START Data records

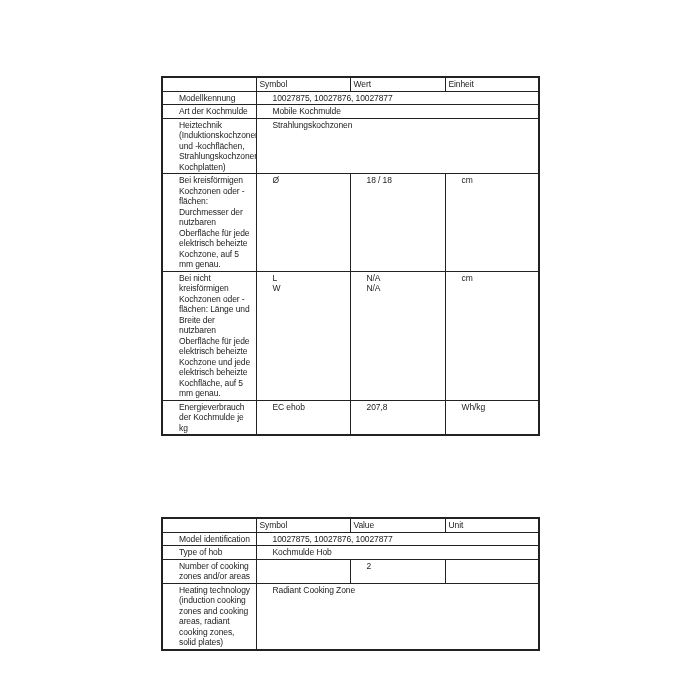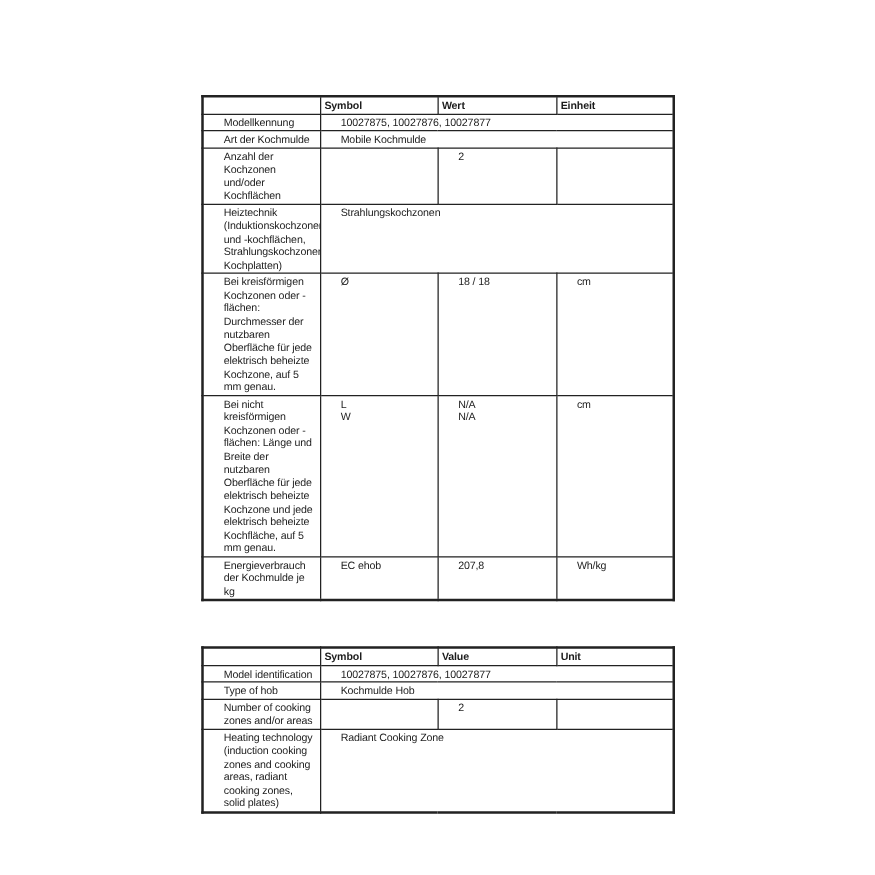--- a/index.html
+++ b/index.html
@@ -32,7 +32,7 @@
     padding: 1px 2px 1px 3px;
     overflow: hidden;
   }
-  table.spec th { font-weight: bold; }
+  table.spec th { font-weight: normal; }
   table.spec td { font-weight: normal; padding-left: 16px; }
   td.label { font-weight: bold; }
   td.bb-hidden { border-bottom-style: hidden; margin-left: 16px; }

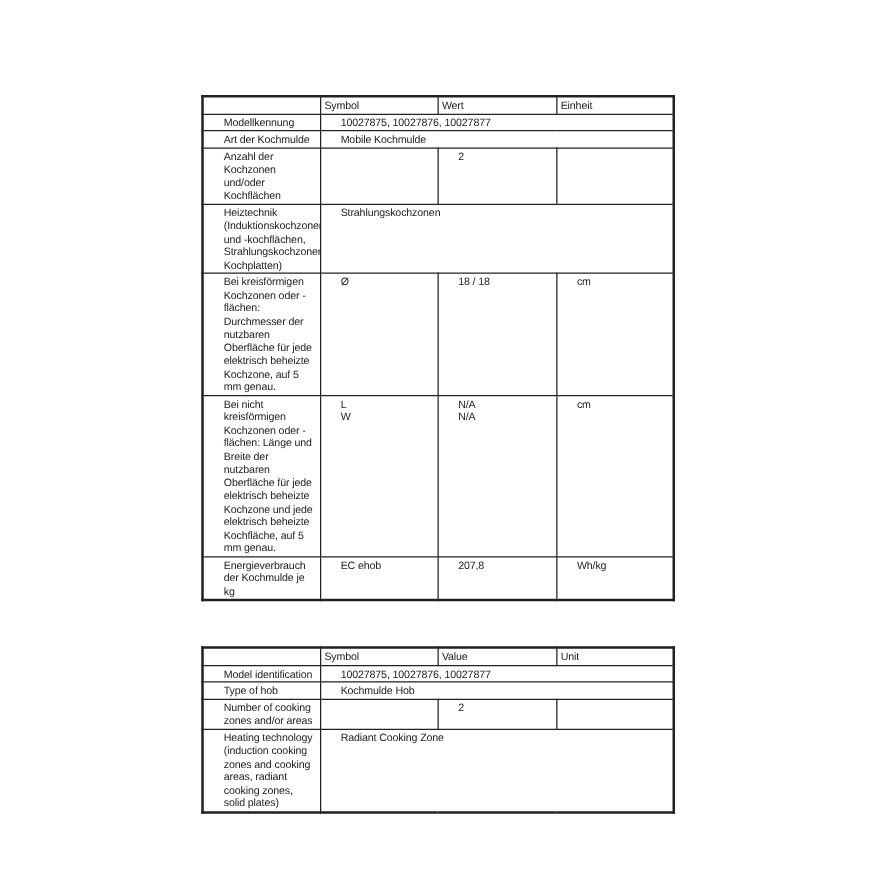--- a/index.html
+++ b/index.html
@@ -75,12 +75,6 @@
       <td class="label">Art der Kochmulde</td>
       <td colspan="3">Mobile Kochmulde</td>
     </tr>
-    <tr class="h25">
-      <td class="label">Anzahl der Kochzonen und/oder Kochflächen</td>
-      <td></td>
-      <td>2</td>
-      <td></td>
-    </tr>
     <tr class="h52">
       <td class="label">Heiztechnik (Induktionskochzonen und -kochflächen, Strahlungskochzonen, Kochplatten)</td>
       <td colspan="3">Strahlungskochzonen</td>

END Data records
START Data records

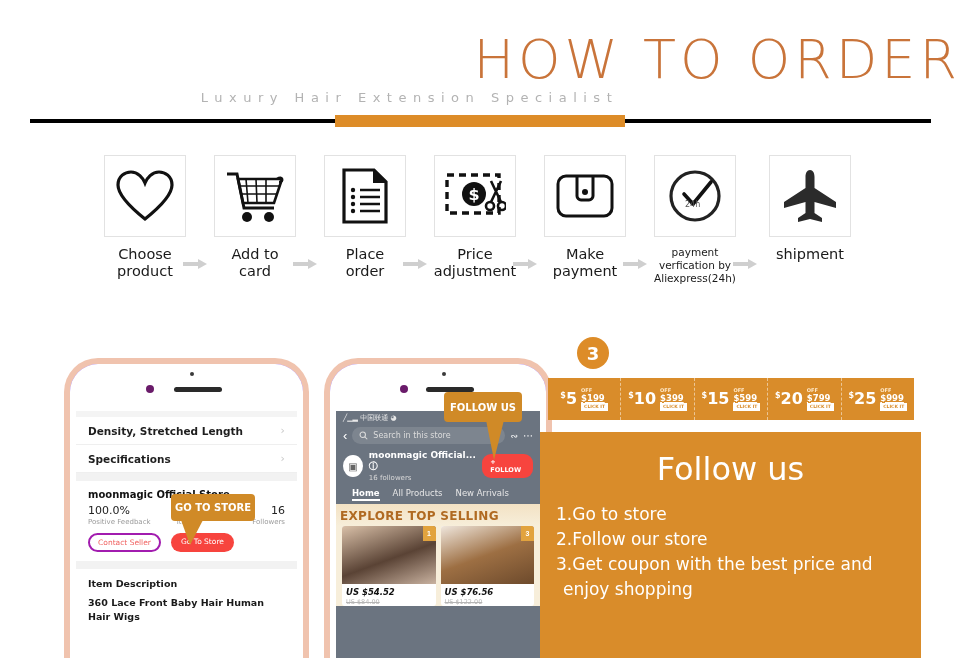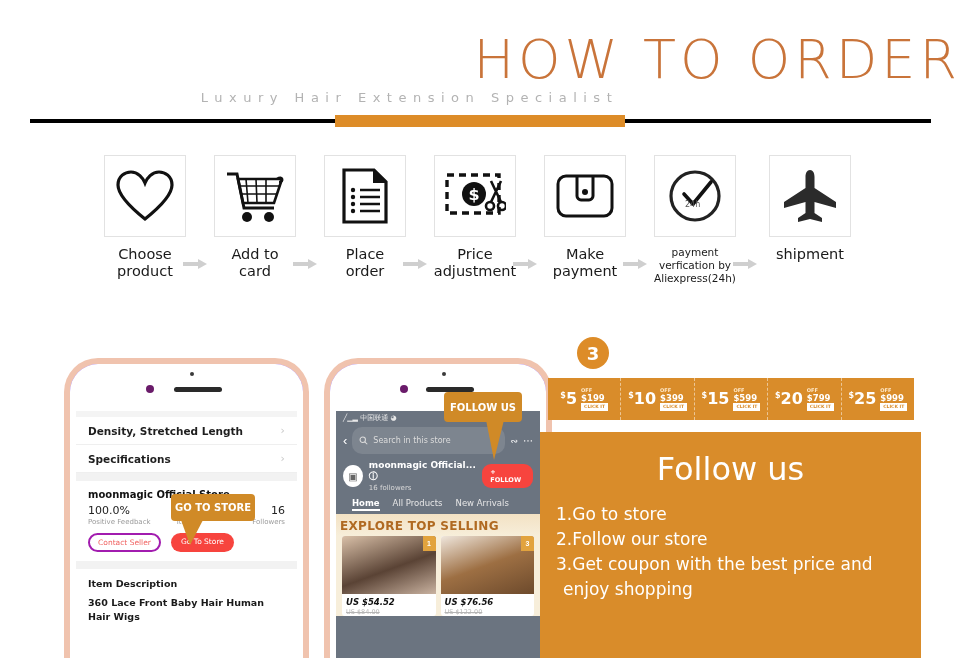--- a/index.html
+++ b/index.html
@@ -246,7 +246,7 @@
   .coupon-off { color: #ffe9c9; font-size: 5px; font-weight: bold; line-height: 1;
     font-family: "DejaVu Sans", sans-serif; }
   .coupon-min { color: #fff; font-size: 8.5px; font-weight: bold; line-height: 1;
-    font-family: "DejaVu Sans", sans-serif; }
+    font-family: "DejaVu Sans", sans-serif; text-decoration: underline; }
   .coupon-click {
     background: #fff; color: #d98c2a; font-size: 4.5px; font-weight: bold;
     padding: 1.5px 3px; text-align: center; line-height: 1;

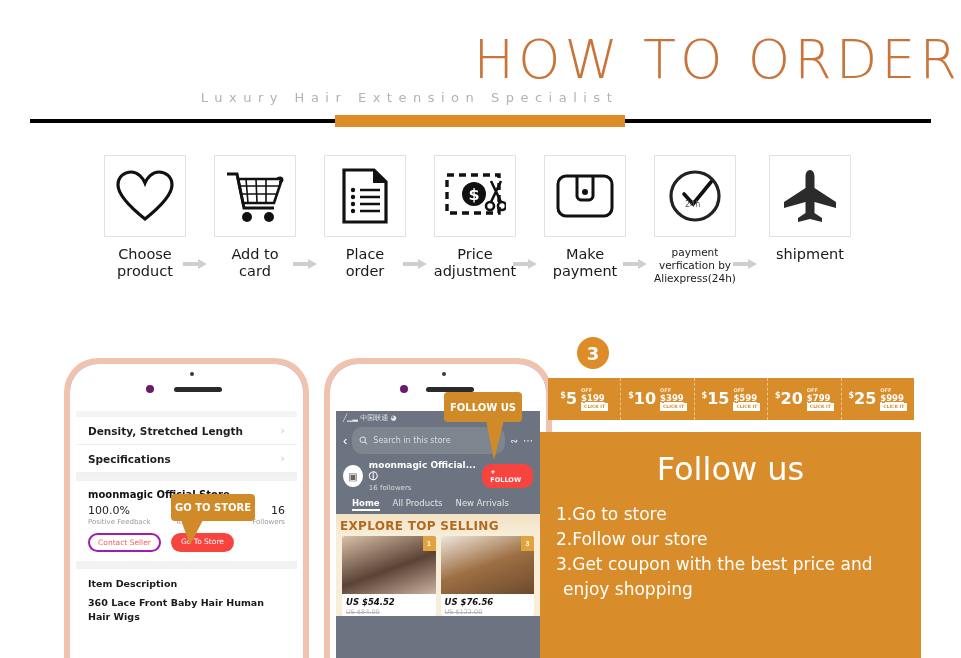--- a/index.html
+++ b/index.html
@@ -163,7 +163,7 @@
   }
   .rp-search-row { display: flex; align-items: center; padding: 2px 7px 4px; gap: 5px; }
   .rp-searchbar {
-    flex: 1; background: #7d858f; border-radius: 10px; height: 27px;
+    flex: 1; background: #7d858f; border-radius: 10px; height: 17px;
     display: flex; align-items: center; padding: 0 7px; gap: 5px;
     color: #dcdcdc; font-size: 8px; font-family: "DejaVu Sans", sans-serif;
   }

END Data records

The answer must be a single number: how many lines in the records above contain the word "family".

> **Reply to the exercise**:
4